I pesticidi continuano a uccidere le api. È ora di agire veramente

Futuro sostenibile-Clima

L'appello delle deputate del Gruppo Misto in Parlamento Sara Cunial e Silvia Benedetti: «Basta demandare all'Unione Europea, la competenza è nazionale. Dunque, si prendano misure drastiche».

«Abbiamo portato all’attenzione del ministro Centinaio l’annosa questione della moria di api che sta avvenendo in diverse parti d’Italia in seguito a un uso massiccio e scriteriato di pesticidi estremamente dannosi al loro habitat e alla loro vita, come per esempio il caso del Mesurol in Friuli per cui è stata aperta un'indagine o ancora i neonicotinoidi già banditi in diversi stati membri ma purtroppo ancora utilizzati in Italia». Ad affermarlo sono le deputate del gruppo Misto Sara Cunial e Silvia Benedetti, che tornano sulla questione di cui, dopo un grande allarme qualche tempo fa, ora si tende a parlare sempre meno.

«Sebbene vi sia consapevolezza della strategicità del settore e dei gravi danni causati da alcune molecole agli ecosistemi e agli insetti impollinatori, ancora una volta si demanda a importanti decisioni all’Unione Europea, quando la competenza su queste disposizione è nazionale, come indicato nella normativa comunitaria e come altre nazioni, più lungimiranti e attente alla vita e alla salute ci insegnano».

«È bene ricordare che nelle campagne italiane ci sono milioni di alveari curati da oltre 45.000 apicoltori – continuano le deputate – miliardi di euro derivano dalla sola attività di impollinazione alle coltivazioni a cui si aggiunge il profitto di 22.000 tonnellate annue di produzione di miele. Un trend in continua crescita che dà lavoro a sempre più persone, soprattutto giovani e soprattutto al sud, e che fa dell’Italia un’avanguardia delle pratiche e tecnologie in questo frangente nonché uno dei principali produttori di miele d’eccellenza. 

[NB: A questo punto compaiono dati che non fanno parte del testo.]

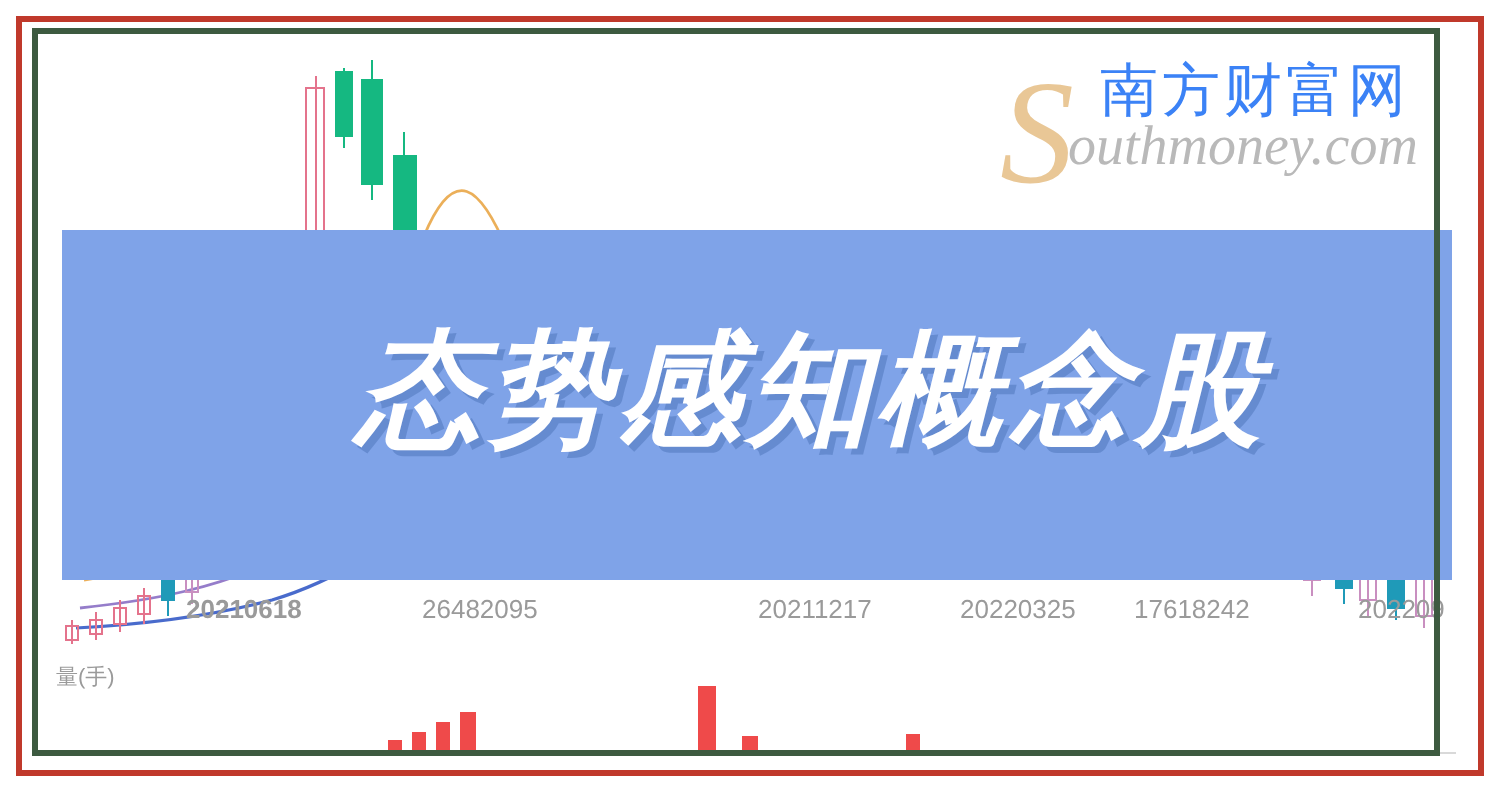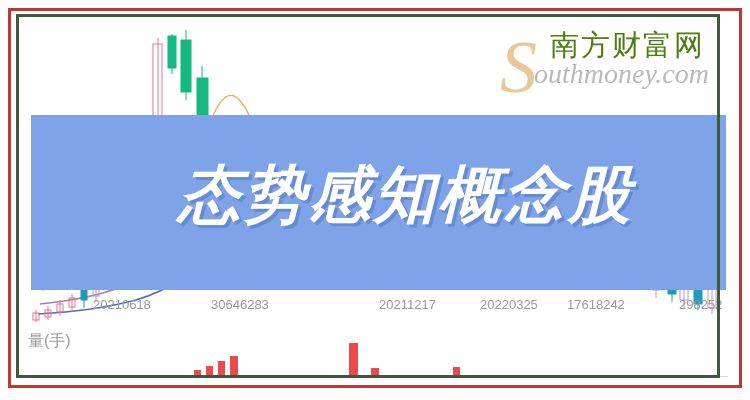--- a/index.html
+++ b/index.html
@@ -57,21 +57,21 @@
     line-height: 74px;
     color: #e9c796;
     font-weight: 400;
   }
   .wm-cn {
     position: absolute;
     left: 54px;
     top: 2px;
     font-size: 29px;
     letter-spacing: 2px;
-    color: #4d7c0f;
+    color: #3b82f6;
     font-weight: 500;
     white-space: nowrap;
     text-align: center;
   }
   .wm-en {
     position: absolute;
     left: 38px;
     top: 34px;
     font-family: "Liberation Serif", "DejaVu Serif", serif;
     font-style: italic;
@@ -135,21 +135,21 @@
     font-size: 13px;
     color: #9a9a9a;
     white-space: nowrap;
   }
 
   
   .vol-title {
     position: absolute;
     left: 28px;
     top: 331px;
-    font-size: 16px;
+    font-size: 11px;
     color: #9a9a9a;
     white-space: nowrap;
   }
   .vol-area {
     position: absolute;
     left: 31px;
     top: 340px;
     width: 695px;
     height: 36px;
   }
@@ -327,26 +327,26 @@
         </g>
       </g>
     </svg>
   </div>
 
   <div class="blue-band"></div>
 
   <div class="headline">态势感知概念股</div>
 
   <div class="xlabels">
-    <span class="xlabel" style="left:62px;">20210618</span>
-    <span class="xlabel" style="left:180px;">30646283</span>
+    <span class="xlabel" style="left:62px;font-weight:bold;">20210618</span>
+    <span class="xlabel" style="left:180px;">26482095</span>
     <span class="xlabel" style="left:300px;margin-left:48px;">20211217</span>
     <span class="xlabel" style="left:418px;margin-left:31px;">20220325</span>
     <span class="xlabel" style="left:536px;">17618242</span>
-    <span class="xlabel" style="left:648px;">298252</span>
+    <span class="xlabel" style="left:648px;">202209</span>
   </div>
 
   <div class="vol-title">量(手)</div>
   <div class="vol-area">
     <div class="vol-bar" style="left:163px; width:7px;  height:6px;"></div>
     <div class="vol-bar" style="left:175px; width:7px;  height:10px;"></div>
     <div class="vol-bar" style="left:187px; width:7px;  height:15px;"></div>
     <div class="vol-bar" style="left:199px; width:8px;  height:20px;"></div>
     <div class="vol-bar" style="left:318px; width:9px;  height:33px;"></div>
     <div class="vol-bar" style="left:340px; width:8px;  height:8px;"></div>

Ma soprattutto è bene sottolineare che senza api perderemmo gran parte della nostra biodiversità, l'accesso a ingenti tipologie di cibo, la vita stessa è a rischio senza il loro lavoro - proseguono - Avremmo bisogno di azioni concrete e urgenti per favorire politiche agricole sostenibili e idonee a proteggere questo cruciale settore, purtroppo troppo spesso messo in crisi da pratiche scriteriate e anacronistiche – spiegano le deputate –  Ci chiediamo dove siano i paladini dell’occupazione, dell’innovazione, del Made in Italy e dei nostri prodotti di qualità. Ma soprattutto ci chiediamo dove siano tutti coloro che dovrebbero mettere la tutela delle persone e dell’ambiente al primo posto e fare del principio di precauzione il faro della loro azione politica. Confidiamo che in Italia quanto in Europa si mantenga ciò che è stato promesso e di ciò che moltissimi apicoltori, agricoltori e cittadini chiedono».